When you’re as dominant as the U.S. was, it papers over a lot of bad economic policy coming from Washington. Today, of course, America competes with a slew of strong, technologically advanced economies including the EU, China, and Japan.
The dishonesty or perhaps ignorance in the tax debate that is going on today is the complete misrepresentation of the pre-TRA86 [Tax Reform Act of 1986] higher marginal rates in the old ’53 code. Sure the marginal rates were insane, but the underlying tax code was rife with loopholes that a good tax planner (I was one) could exploit to get a person’s effective tax rate as low or lower then it is today. Those loopholes are no longer part of the tax code which is a good thing as they encouraged investors to invest in projects that had no economic viability other then the income sheltering effect they created.
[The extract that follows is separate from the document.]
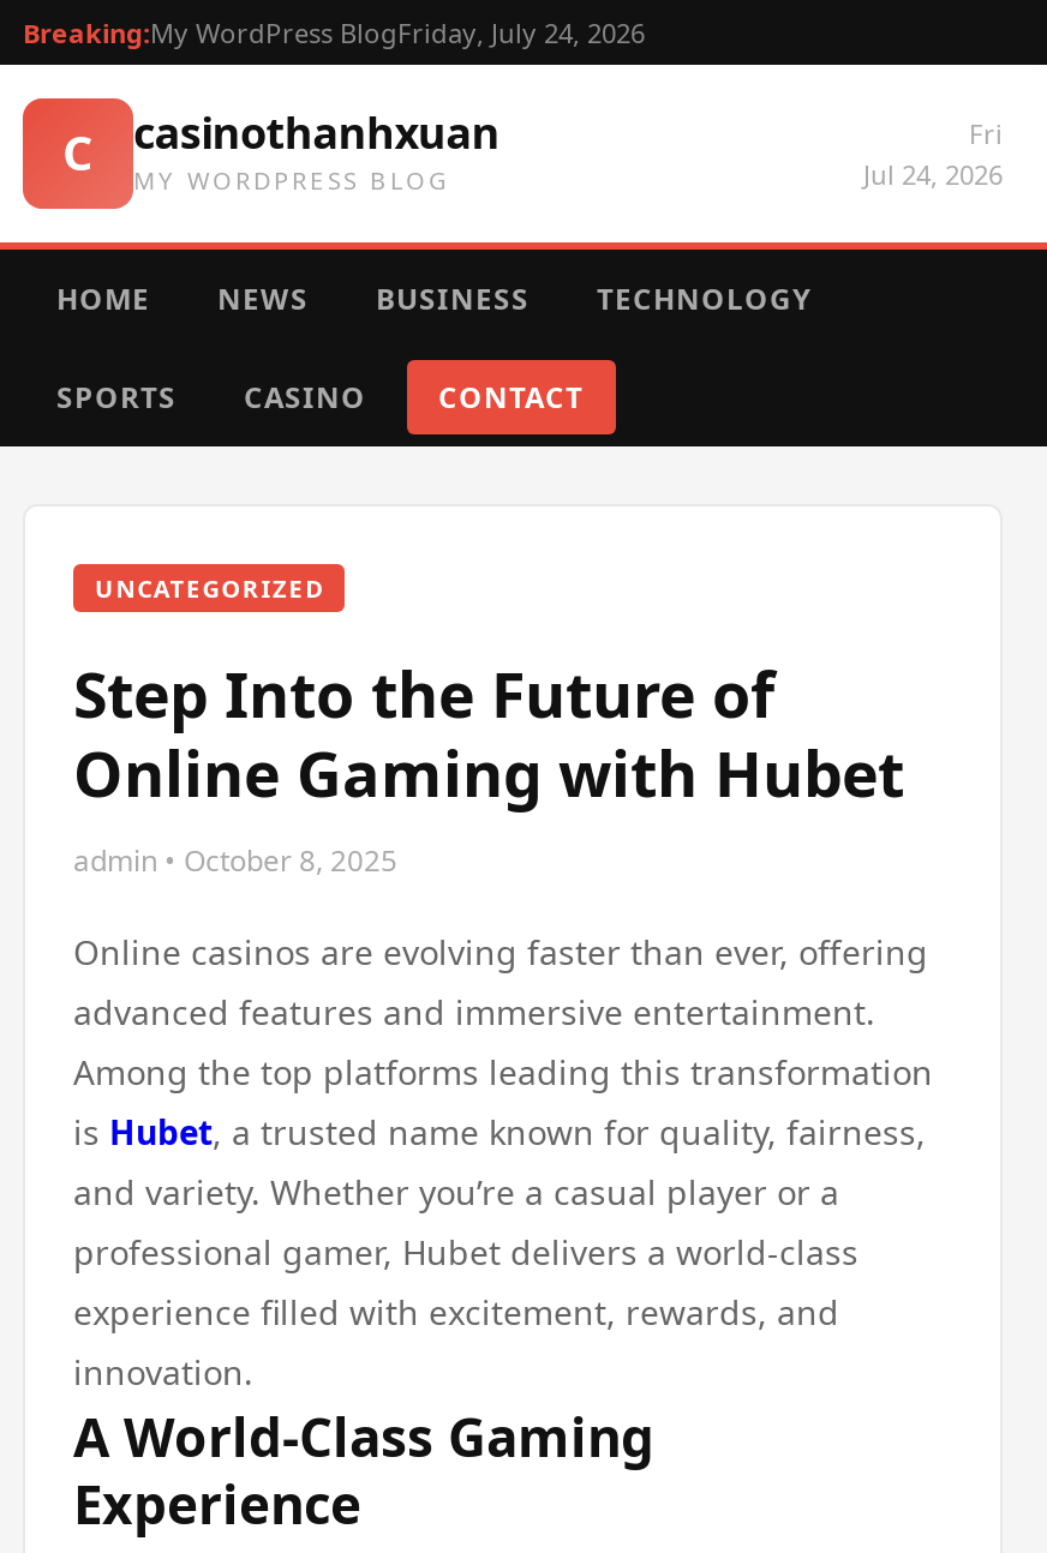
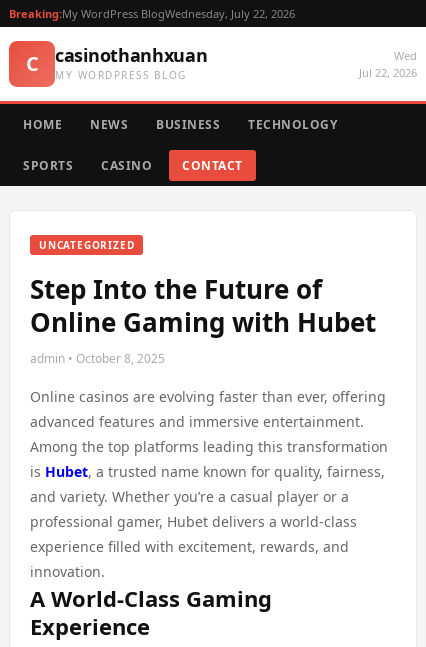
[23,14,645,50] Breaking:My WordPress BlogFriday, July 24, 2026 -> [9,6,295,21] Breaking:My WordPress BlogWednesday, July 22, 2026
[863,115,1003,192] Fri | Jul 24, 2026 -> [359,48,417,80] Wed | Jul 22, 2026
What else is ignored in the conversation is the fact that there was a massive amount of tax fraud at all income levels under the old code. It was so bad and so common that most people took pride in telling others how they cheated on their taxes. When I was practicing it was quite common for us to pick up clients that had owned businesses that had grown into large enterprises that cheated extensively on their income taxes sometimes for decades. Usually the only reason this ever got exposed was due to the owners wanting to sell or go public.